The trouble with chronic liars is that it is hard to differentiate when she or he is telling the truth versus fibbing. One begins to assume lying or at least exaggeration. That is such a shame.
Honesty is a primary or cornerstone character trait. How honest should one be? That depends on how much integrity you want to have. You should be consistently genuine and honest.
Sure, there are times you might say, "Oh, that is no bother for me at all..." ...When it reality it is a lot of work for you! And then there are the situations when you do not want to hurt people by your words, so choose your words carefully. I suppose there may be some situations where you should say "no comment" or "I cannot talk about that now." Should one lie to a dementia patient to calm him down, with no evil intent in your response?
This lying topic can be an interesting conversation with friends.
Even if a woman asks you if her outfit looks great, and you think it is not the best for her looks, you could say that if she really likes it and it makes her feel good she could wear it at times but that she has better looking outfits and that you would not suggest her buying the one she is trying on. That is better than saying it looks great when it does not.

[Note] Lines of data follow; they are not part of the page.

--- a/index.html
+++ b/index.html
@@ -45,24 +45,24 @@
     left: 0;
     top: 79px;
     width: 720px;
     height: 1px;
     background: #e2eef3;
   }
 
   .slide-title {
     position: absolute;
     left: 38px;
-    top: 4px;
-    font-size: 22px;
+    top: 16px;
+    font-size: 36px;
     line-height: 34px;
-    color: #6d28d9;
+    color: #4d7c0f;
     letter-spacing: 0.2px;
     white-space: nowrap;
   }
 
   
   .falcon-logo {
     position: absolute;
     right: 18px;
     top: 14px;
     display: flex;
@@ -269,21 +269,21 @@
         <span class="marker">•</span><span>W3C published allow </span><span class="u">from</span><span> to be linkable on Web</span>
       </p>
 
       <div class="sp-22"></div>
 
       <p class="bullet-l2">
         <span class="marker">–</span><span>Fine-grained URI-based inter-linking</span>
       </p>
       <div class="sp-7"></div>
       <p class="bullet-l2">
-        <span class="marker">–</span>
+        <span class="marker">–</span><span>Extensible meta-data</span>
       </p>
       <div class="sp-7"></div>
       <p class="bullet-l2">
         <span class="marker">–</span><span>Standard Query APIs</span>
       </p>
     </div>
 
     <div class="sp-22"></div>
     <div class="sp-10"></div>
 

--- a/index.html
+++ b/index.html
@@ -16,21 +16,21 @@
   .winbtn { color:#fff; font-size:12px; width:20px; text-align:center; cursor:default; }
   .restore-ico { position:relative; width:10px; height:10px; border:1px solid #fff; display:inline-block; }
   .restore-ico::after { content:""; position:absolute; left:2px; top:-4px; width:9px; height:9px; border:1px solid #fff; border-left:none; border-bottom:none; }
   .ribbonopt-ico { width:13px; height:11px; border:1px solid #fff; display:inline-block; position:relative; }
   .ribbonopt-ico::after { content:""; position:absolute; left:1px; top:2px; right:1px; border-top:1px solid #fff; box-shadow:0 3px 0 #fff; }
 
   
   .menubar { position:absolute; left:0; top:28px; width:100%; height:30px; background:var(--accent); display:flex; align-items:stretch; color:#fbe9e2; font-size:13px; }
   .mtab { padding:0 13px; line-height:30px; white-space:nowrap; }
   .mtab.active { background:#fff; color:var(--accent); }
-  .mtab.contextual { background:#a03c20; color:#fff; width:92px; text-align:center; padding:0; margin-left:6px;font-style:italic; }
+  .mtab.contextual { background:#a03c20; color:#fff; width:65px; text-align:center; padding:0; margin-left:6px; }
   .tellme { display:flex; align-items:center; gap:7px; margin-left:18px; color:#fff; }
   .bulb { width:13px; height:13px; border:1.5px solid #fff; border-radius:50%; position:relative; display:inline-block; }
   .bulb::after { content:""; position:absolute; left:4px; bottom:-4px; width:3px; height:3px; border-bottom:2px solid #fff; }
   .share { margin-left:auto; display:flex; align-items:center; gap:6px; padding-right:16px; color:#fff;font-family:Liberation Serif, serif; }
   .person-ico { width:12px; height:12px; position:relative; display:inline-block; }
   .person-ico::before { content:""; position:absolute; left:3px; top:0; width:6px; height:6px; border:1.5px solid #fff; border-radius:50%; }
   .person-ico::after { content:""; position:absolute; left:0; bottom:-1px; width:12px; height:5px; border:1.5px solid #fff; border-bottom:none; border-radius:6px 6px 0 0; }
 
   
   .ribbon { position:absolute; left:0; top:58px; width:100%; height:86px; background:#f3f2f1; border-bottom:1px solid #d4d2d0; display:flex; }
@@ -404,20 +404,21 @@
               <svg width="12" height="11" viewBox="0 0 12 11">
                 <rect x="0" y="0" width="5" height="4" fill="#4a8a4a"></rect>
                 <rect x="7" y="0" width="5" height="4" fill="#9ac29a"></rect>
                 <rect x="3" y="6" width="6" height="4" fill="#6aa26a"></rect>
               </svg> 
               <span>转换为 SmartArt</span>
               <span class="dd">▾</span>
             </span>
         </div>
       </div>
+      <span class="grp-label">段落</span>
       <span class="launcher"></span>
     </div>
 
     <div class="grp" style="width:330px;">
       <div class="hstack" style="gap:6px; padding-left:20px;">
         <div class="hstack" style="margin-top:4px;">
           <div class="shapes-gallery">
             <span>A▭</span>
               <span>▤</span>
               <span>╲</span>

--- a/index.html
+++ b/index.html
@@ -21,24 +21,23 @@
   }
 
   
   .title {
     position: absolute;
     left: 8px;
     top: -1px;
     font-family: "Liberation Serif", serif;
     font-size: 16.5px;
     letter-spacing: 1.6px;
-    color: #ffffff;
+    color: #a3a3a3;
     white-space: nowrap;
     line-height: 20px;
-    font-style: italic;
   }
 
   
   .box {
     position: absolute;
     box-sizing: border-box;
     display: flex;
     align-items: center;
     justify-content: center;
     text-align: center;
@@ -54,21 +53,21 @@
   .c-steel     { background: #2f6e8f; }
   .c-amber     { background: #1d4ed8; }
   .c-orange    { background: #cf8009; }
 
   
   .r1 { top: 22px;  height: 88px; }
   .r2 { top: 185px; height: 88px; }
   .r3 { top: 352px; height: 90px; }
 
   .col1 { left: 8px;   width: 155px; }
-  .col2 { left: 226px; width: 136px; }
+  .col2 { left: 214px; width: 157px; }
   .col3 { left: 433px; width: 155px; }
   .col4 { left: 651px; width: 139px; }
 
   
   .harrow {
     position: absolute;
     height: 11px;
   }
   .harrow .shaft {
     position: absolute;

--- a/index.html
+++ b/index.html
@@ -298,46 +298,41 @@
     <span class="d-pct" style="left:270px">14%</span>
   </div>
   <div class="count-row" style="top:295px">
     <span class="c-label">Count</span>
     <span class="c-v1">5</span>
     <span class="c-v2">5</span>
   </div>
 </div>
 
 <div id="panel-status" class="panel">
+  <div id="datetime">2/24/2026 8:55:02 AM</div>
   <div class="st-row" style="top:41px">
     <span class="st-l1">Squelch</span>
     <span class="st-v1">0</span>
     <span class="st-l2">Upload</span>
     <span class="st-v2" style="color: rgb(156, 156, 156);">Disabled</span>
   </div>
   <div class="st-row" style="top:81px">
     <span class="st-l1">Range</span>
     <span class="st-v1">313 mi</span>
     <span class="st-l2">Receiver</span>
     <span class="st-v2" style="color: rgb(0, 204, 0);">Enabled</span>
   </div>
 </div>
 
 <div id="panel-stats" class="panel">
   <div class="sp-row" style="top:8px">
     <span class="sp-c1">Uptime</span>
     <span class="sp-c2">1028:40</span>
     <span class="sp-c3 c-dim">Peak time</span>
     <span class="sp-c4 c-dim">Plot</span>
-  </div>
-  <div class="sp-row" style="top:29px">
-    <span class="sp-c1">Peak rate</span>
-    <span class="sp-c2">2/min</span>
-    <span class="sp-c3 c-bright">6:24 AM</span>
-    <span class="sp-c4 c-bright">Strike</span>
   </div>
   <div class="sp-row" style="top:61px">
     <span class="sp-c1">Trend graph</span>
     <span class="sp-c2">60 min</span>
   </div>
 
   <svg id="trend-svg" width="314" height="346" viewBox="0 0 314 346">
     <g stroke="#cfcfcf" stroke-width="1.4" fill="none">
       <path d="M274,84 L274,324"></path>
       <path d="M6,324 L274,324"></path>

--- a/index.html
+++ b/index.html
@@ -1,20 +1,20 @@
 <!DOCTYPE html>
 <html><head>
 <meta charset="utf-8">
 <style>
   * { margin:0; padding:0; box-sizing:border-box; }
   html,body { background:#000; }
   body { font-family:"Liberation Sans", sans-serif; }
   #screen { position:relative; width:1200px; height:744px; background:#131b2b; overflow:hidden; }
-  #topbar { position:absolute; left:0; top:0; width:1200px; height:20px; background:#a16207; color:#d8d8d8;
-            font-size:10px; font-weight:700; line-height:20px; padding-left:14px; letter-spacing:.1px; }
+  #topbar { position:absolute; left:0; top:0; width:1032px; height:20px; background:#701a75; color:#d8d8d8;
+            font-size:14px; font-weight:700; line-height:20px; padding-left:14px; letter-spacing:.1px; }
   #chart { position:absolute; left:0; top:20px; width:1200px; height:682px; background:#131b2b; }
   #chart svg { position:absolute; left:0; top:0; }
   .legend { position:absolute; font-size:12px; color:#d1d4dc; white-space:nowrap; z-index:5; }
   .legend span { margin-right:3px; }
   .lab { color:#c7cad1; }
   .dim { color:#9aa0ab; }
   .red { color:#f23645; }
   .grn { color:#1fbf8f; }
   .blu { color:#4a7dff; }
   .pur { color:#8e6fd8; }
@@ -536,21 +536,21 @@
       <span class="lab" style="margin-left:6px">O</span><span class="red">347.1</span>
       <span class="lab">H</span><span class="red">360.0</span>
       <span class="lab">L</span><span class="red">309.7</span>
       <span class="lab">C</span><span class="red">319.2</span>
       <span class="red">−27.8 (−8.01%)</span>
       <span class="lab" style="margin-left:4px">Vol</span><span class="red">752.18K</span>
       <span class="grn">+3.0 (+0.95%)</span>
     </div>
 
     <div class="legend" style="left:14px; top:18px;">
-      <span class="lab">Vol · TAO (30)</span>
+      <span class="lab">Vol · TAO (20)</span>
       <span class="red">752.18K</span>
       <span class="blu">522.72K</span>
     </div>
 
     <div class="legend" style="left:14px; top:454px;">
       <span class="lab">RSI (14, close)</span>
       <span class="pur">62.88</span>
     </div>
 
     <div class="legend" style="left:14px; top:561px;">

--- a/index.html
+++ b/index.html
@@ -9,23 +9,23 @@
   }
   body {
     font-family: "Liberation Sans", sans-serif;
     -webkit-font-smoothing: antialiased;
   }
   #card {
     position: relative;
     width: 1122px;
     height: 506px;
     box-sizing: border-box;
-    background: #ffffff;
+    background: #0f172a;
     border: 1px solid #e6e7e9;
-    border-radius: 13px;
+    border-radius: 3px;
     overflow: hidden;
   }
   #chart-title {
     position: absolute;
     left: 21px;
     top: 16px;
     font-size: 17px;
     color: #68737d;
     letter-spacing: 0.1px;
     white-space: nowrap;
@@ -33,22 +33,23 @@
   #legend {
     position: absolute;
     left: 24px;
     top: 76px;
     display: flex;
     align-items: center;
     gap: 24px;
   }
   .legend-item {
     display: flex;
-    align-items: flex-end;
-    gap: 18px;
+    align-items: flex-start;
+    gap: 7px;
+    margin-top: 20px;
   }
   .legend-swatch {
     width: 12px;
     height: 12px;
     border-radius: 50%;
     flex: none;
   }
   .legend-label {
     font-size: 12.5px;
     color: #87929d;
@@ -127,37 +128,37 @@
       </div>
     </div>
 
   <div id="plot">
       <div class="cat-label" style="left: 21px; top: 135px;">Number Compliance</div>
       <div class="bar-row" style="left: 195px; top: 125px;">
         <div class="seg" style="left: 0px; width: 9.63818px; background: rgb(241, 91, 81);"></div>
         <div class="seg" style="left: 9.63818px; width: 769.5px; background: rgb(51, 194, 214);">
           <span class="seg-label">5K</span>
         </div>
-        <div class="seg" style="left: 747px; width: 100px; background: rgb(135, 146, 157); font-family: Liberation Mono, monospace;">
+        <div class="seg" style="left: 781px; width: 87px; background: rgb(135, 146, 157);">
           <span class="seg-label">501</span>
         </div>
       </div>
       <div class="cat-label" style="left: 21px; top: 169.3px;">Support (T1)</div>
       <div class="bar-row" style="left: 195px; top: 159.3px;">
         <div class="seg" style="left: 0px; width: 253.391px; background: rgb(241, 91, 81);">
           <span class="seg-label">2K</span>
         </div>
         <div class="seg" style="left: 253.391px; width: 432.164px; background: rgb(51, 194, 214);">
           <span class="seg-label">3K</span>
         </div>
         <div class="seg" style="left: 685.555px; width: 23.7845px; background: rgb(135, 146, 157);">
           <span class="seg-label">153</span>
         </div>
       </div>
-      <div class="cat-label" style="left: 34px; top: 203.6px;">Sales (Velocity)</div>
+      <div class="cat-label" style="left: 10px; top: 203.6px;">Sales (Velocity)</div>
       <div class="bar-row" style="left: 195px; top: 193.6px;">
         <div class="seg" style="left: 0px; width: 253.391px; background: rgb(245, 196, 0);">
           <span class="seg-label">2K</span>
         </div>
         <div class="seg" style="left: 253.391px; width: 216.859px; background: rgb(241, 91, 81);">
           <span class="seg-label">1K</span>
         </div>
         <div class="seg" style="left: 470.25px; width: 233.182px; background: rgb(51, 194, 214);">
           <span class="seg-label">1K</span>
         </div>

There is a balance of choosing the right words while being honest and helpful and kind, and avoiding hurt versus just by lying about it.
Use sound judgment and kindness.
But to answer the question of this topic, yes, sometimes one can tell if someone is lying.
At other times, you cannot.
There are fakers, catfishers, and very persuasive people that get away with it. Why they do this is hard to understand. Why people choose to deceive is hard to understand. There must be some motives that they think will give them a benefit by lying.
What would be a problem is when you are telling the truth and someone thinks you are lying.
I wonder how often that happens with people. You would think rarely if you are perceived as an honest woman by your consistent honest behavior.